The CF application involves association studies of an averaged lung function measure, forced expiratory volume in 1 s, adjusted for sex, age, height, and mortality, and normalized (SaKnorm),24 using data from the Canadian Cystic Fibrosis Gene Modifier Study (CGS).25 To reduce the duration of heterogeneous environmental exposures that were not measured, and recognizing that age can serve as a surrogate for these exposures, we19 previously restricted our (location-only) analysis to lung function measures from pediatric ages (<18 years, n = 815 subjects from 753 unique families), analyzing eight SNPs in three genes, SLC9A3 (MIM: 182307), SLC6A14 (MIM: 300444), and SLC26A9 (MIM: 608481), previously identified as associated with meconium ileus in a hypothesis-driven GWAS (GWAS-HD).5 This approach involved a 46% reduction in sample size, and that the age restriction be fixed for all variants, despite the possibility that the optimal exposure (here, age) is gene specific. Here we re-analyzed the SNPs with the individual location-only and scale-only tests, as well as the joint JLS-Fisher, JLS-minP, LRT,17 and distribution16 tests, removing the age restriction and using the full CGS sample (n = 1,409 unrelated subjects). For comparison, the location-only analyses restricted to the pediatric population using different age cut-off points were also investigated.
With the full CGS sample, we further tested the hypothesis that multiple proteins present on the apical plasma membrane contribute to lung disease severity as measured by SakNorm; the hypothesis was considered previously for meconium ileus susceptibility in CF.5 In total, 3,814 GWAS SNPs (MAF > 0.02) were annotated to within ±10 kb of 155 apical genes obtained from the Gene Ontology project.5 The JLS-Fisher test was first applied to each SNP, and the SNP-specific test statistic was then aggregated across all SNPs to perform the multivariate apical gene-set analysis. We then used an independent French sample (n = 1,232) for replication. Imputation based on 1000 Genomes26,27 (as outlined in the Online Methods of Sun et al.5) was used to assess regional association within the SLC9A3R1, SLC9A3R2, and EZR binding sites of SLC9A3.
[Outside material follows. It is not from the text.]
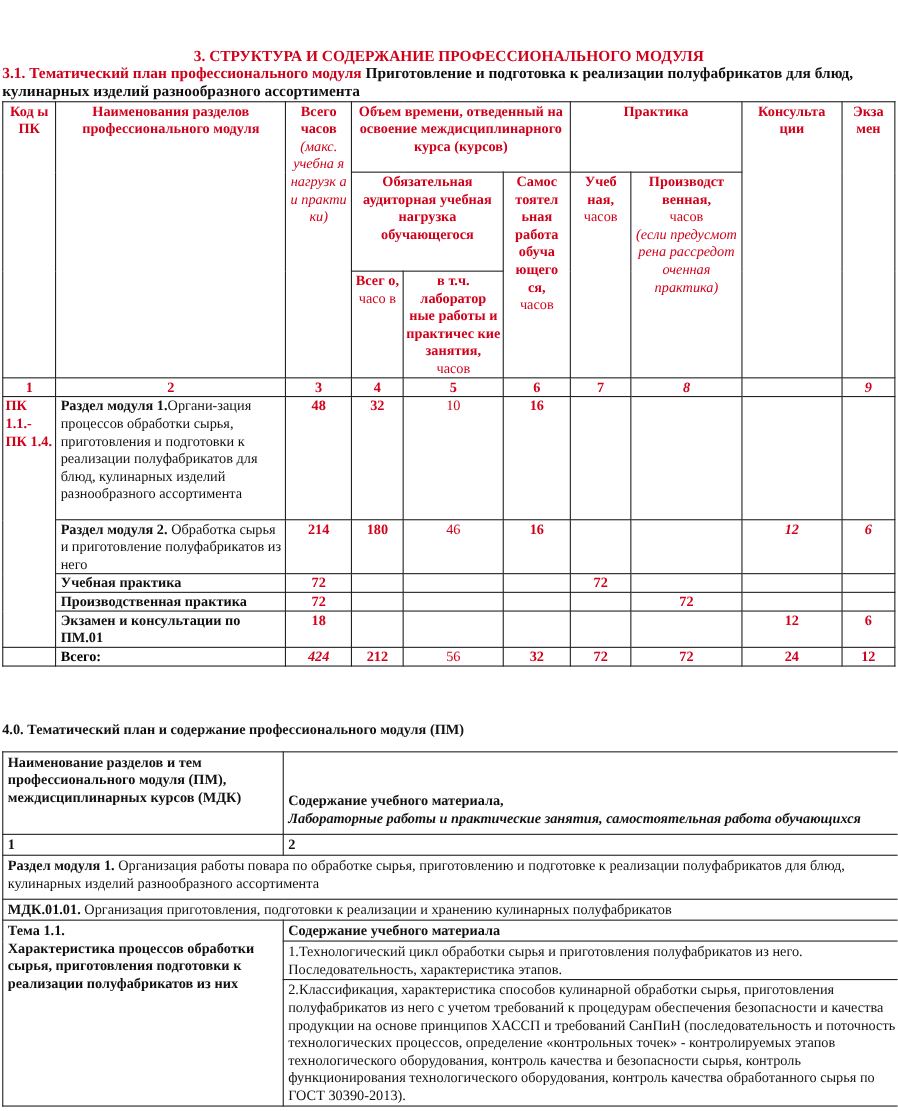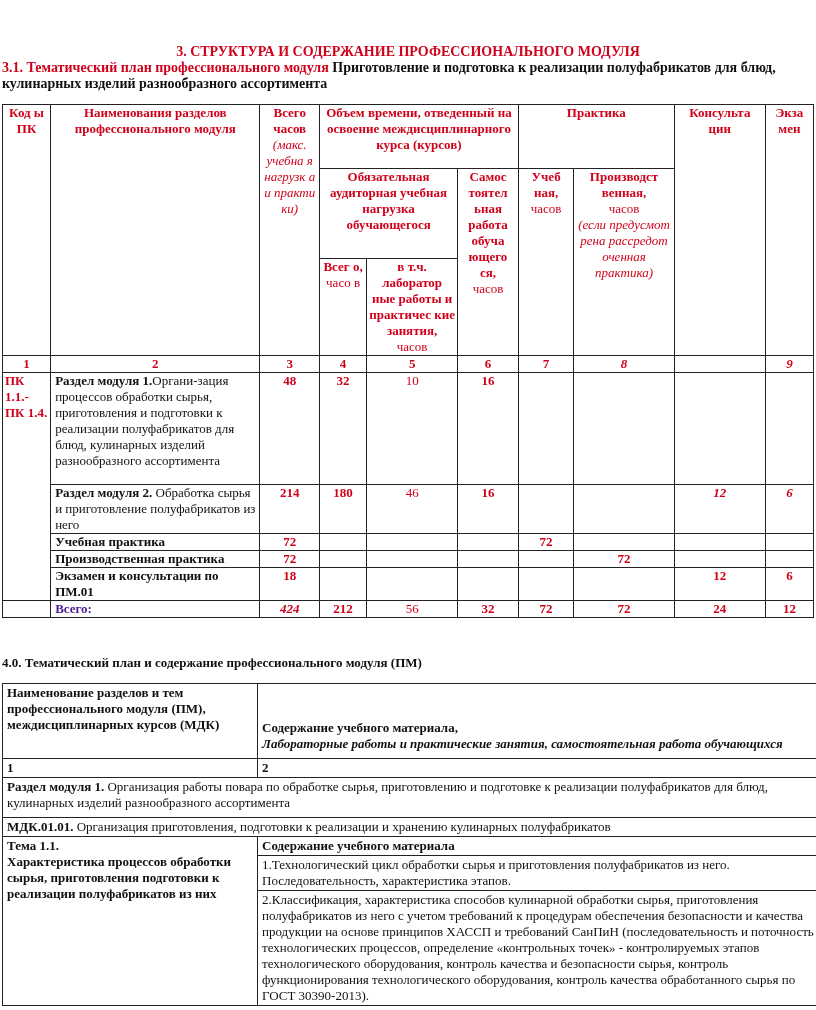"Код ы ПК" #t1 { top: 104px -> 92px }
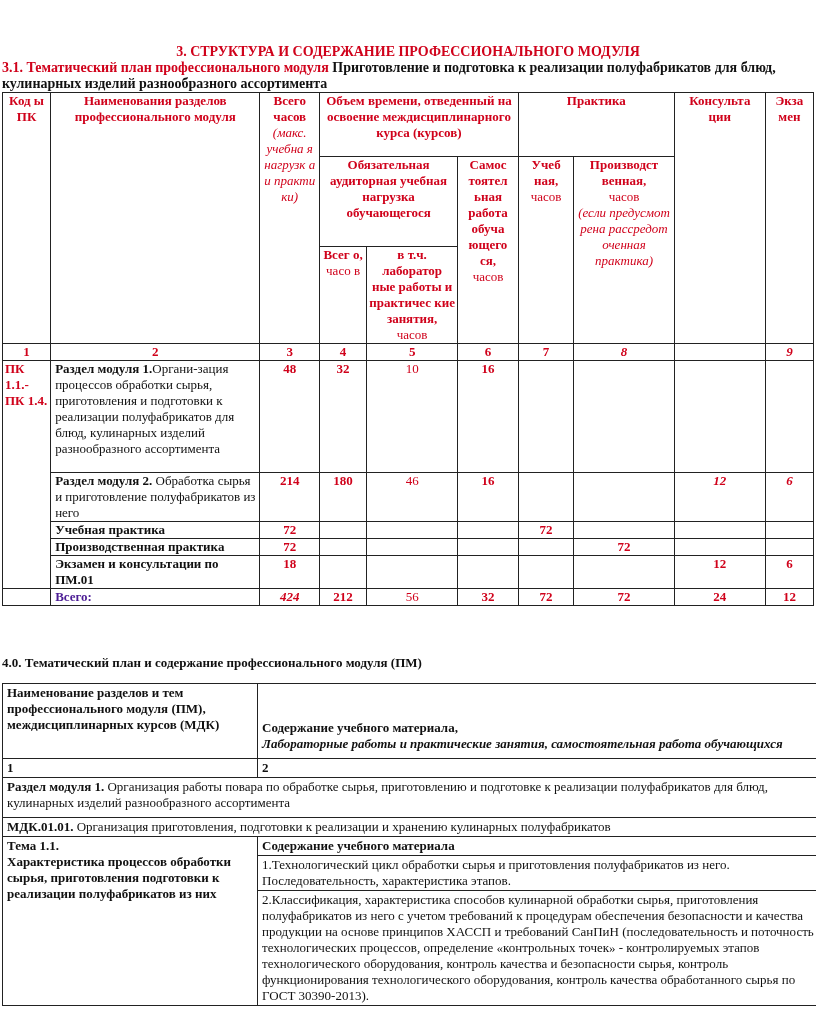"Всего:" td.name { color: #4c1d95 -> #000000 }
Institutional review committees at all participating institutions for the DCCT T1D study as well as all Canadian CF clinics approved this study. Consent was also obtained for participants from France with procedural approval (CPP 2004/15) and information collection approval by CNIL (04.404). Data collection, genotyping, and quality-control procedures are reported elsewhere for the T1D18 and CF (Canadian and French) studies.5,25

JLS Method Evaluation by Simulation
We conducted extensive simulation analyses to evaluate the performance of the proposed JLS-Fisher and JLS-minP tests for single-variant analysis and compared them with the individual location-only and scale-only tests, as well as the distribution test16 and the LRT.17 We also conducted a sensitivity analysis on the various tests, studying the impact of poorly captured genotypes that can be expected from imputed datasets. Simulation details are provided in Appendix A.